In another aspect the invention relates to the use of the suspension of the invention, as above described in various aspects, for the preparation of a catalyst.

In a further aspect, the invention deals with a catalyst, in particular an automotive exhaust gas depollution catalyst, obtainable by the use of the suspension of the invention as above described.

In a still further aspect, the invention deals with a catalyst, in particular an automotive exhaust gas depollution catalyst, obtained by the use of the suspension of the invention as above described In another aspect, the invention deals with the use of the suspension of the invention, as a component of an abrasive composition.

The invention also deals with a process for the manufacture of the suspension of the invention, which comprises:

(a) providing a first suspension comprising oxygenated cerium compound and at least one carboxylic acid containing from 3 to 9 carbon atoms or a functionalized carboxylic acid having 2 carbon atoms in a liquid medium

(b) subjecting the first suspension to a mechanical treatment to provide the suspension according to anyone of claims 1 to 10.

In a more specific aspect of the process, the pH during step (b) is maintained from 4 to 6.

In a further aspect of the process, the mechanical energy is applied using inert metal oxide beads, in particular zirconia beads.
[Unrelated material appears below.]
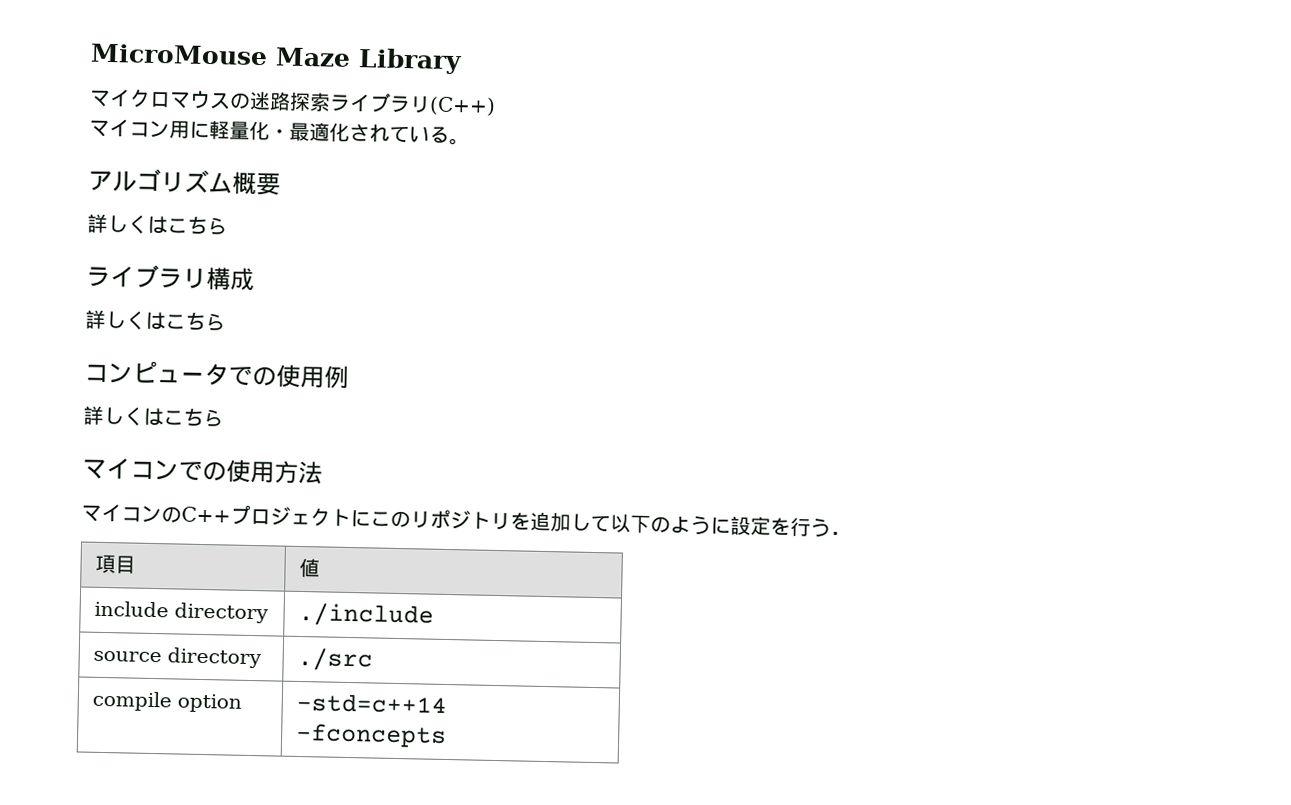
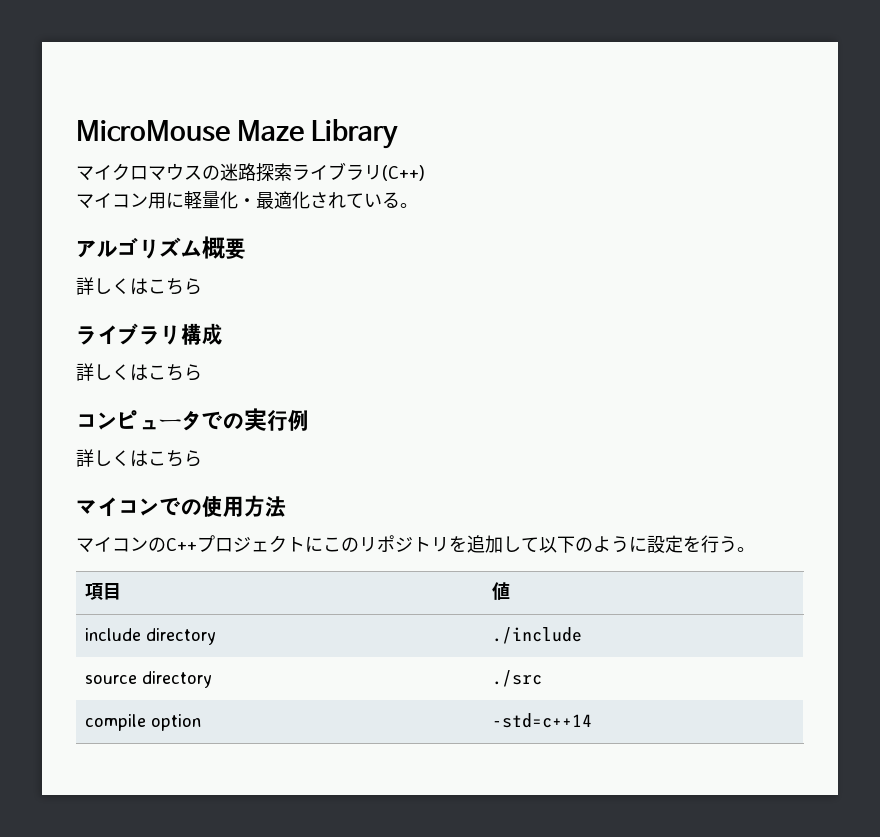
[276,364,325,389] 使用 -> [244,408,288,431] 実行
[830,531,851,536] ． -> [737,547,755,552] 。
[294,722,447,748] -fconcepts -> (592, 720) none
Detailed description of the invention

The invention concerns in consequence a suspension of oxygenated cerium compound particles, said particles having a D50 of from 10 to 200 nm and a D90 below 1000 nm, determined by laser particle size analysis, in a liquid medium, preferably an aqueous liquid medium comprising at least one carboxylic acid containing from 3 to 9 carbon atoms, at least one functionalized carboxylic acid having 2 carbon atoms or any mixture thereof.
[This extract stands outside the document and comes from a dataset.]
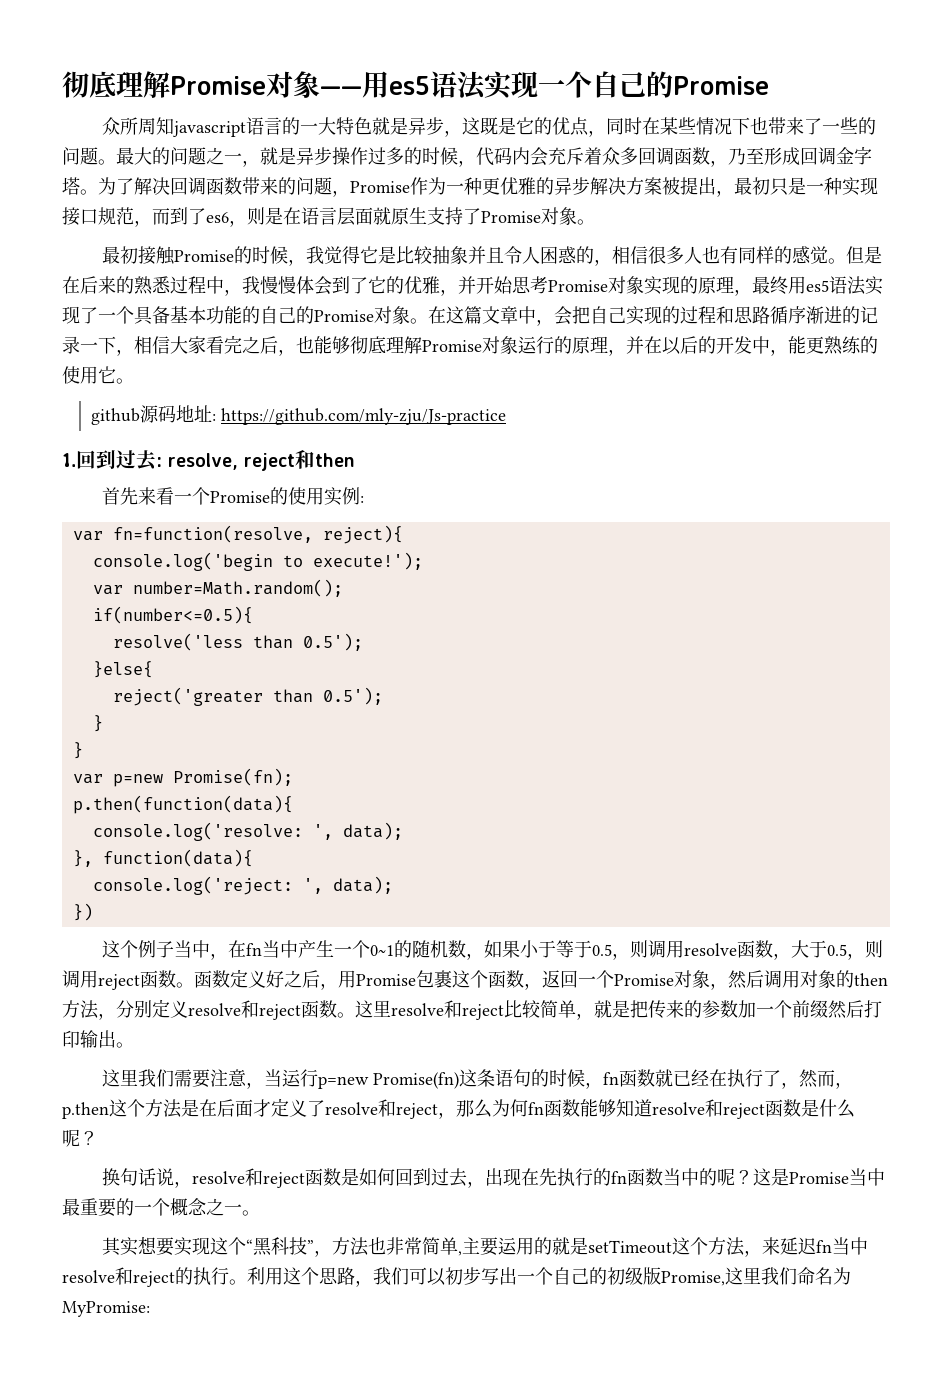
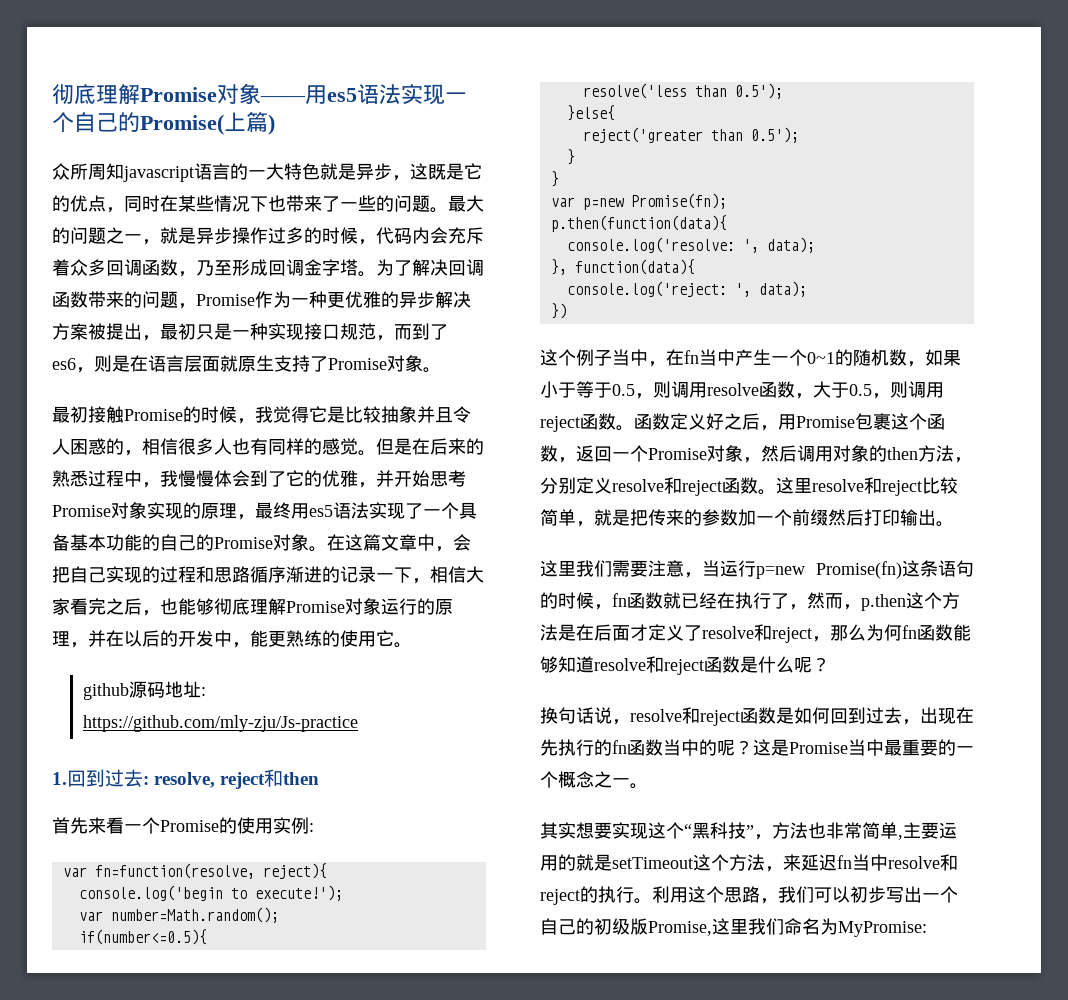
[673,76,769,95] Promise -> [140,112,275,135] Promise(上篇)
It has been found, surprisingly, that the suspension according to the invention has an excellent stability of its particle size even when increasing the pH of the suspension to basic values which can be as high as 10. This allows for a great flexibility e.g. when combining the suspension with other components, in particular alkaline solutions or slurries, notably for catalyst manufacture. For example, some alkaline solution or suspension can be added such as basic solutions of noble metals or transition metals. The flexibility of the suspensions is also advantageous when the pH of the suspension is adjusted, for instance by addition of ammonia, to modify the rheology of the suspension facilitating the coating process on a substrate. The use of the suspension according to the invention can further reduce or avoid the exposure of workers to dust. The oxygenated cerium compound particles in the suspension can also display high porosity and surface area, what is particularly advantageous in catalyst application.
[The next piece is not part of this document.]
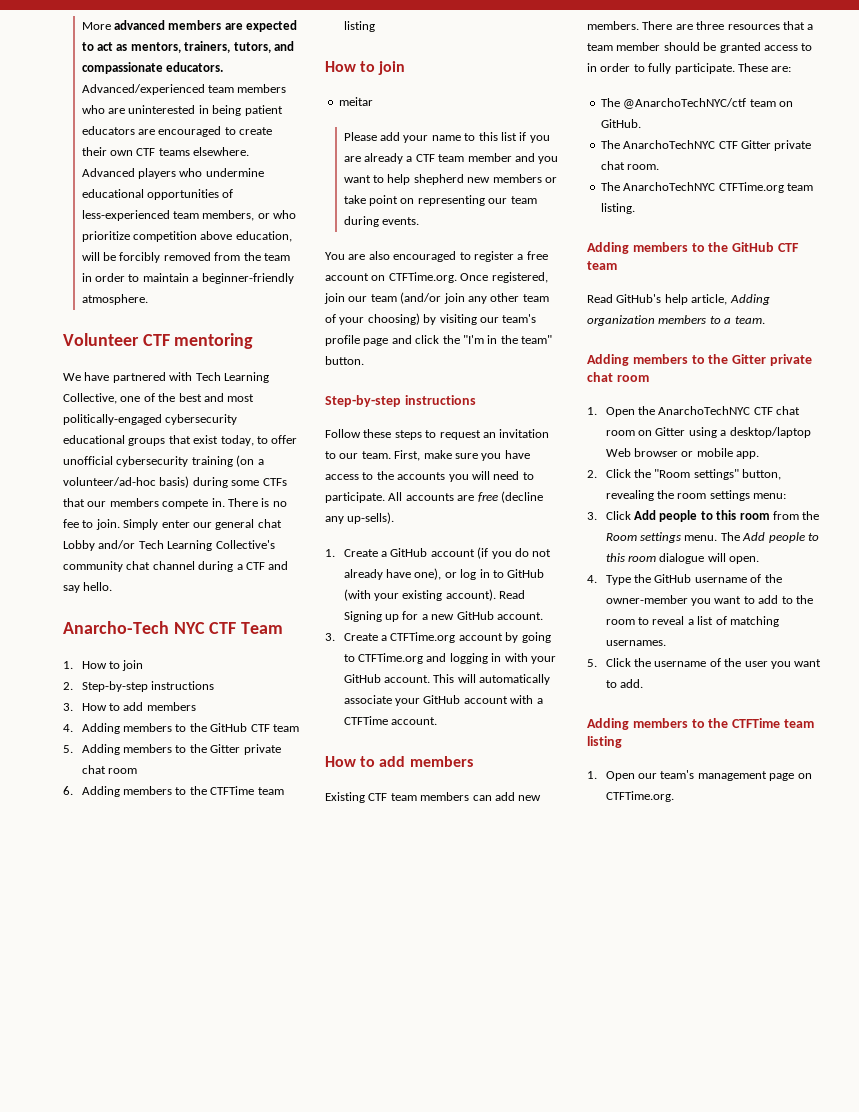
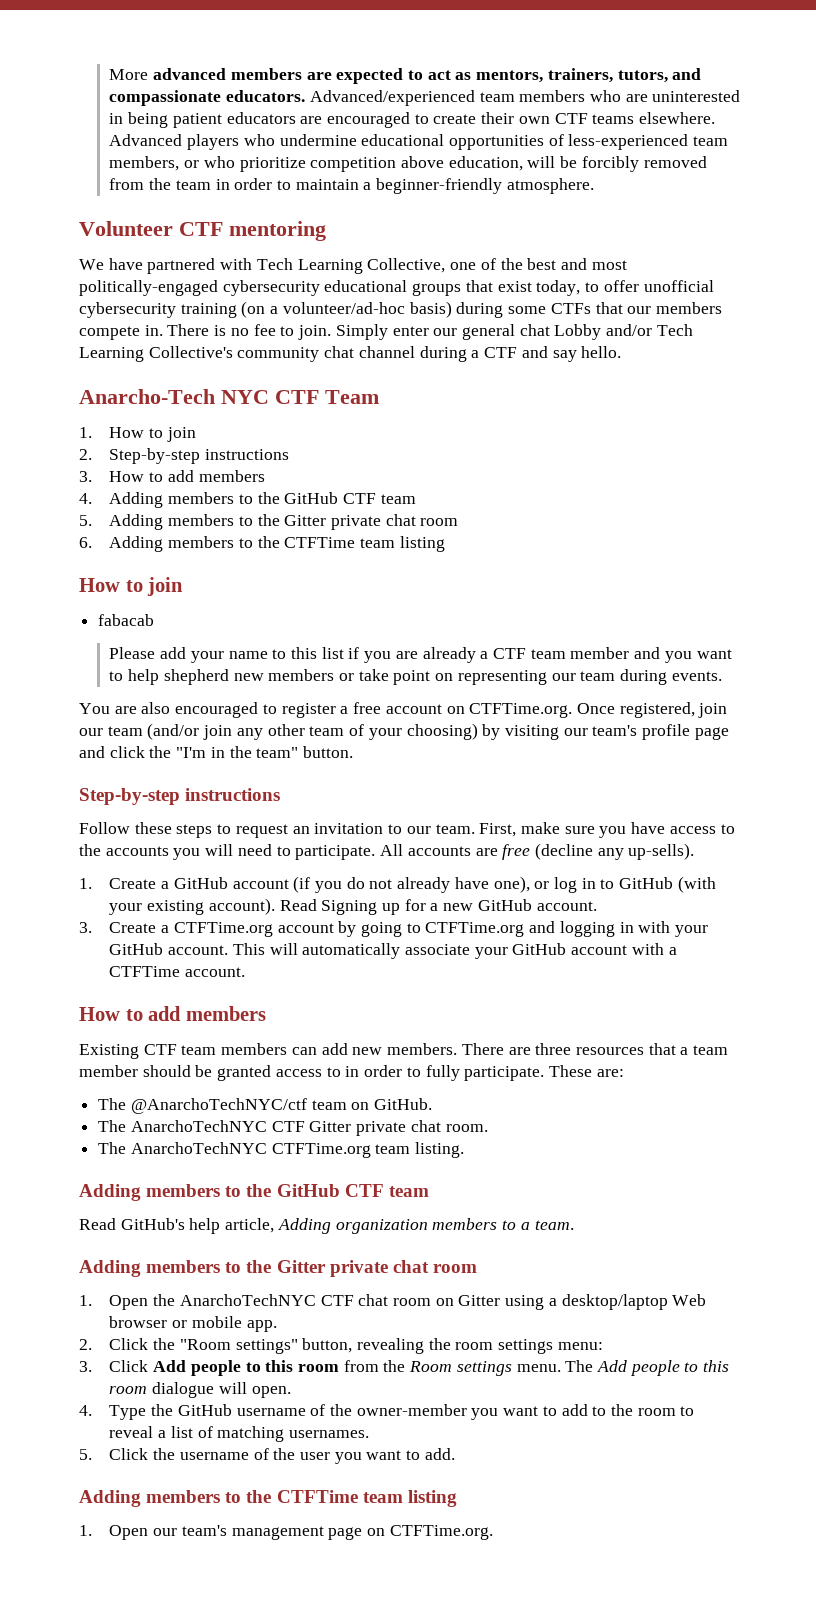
[338,97,373,106] meitar -> [98,614,155,626] fabacab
In the suspension according to the invention, the oxygenated cerium compound can be suitably selected from oxides, oxyhydroxides and hydroxides of cerium, or a mixture thereof which may optionally contain one or more dopants.

The dopant can be chosen within the non-limitative following list: any rare earth other than cerium or zirconium such as lanthanum, yttrium, neodymium, or praseodymium.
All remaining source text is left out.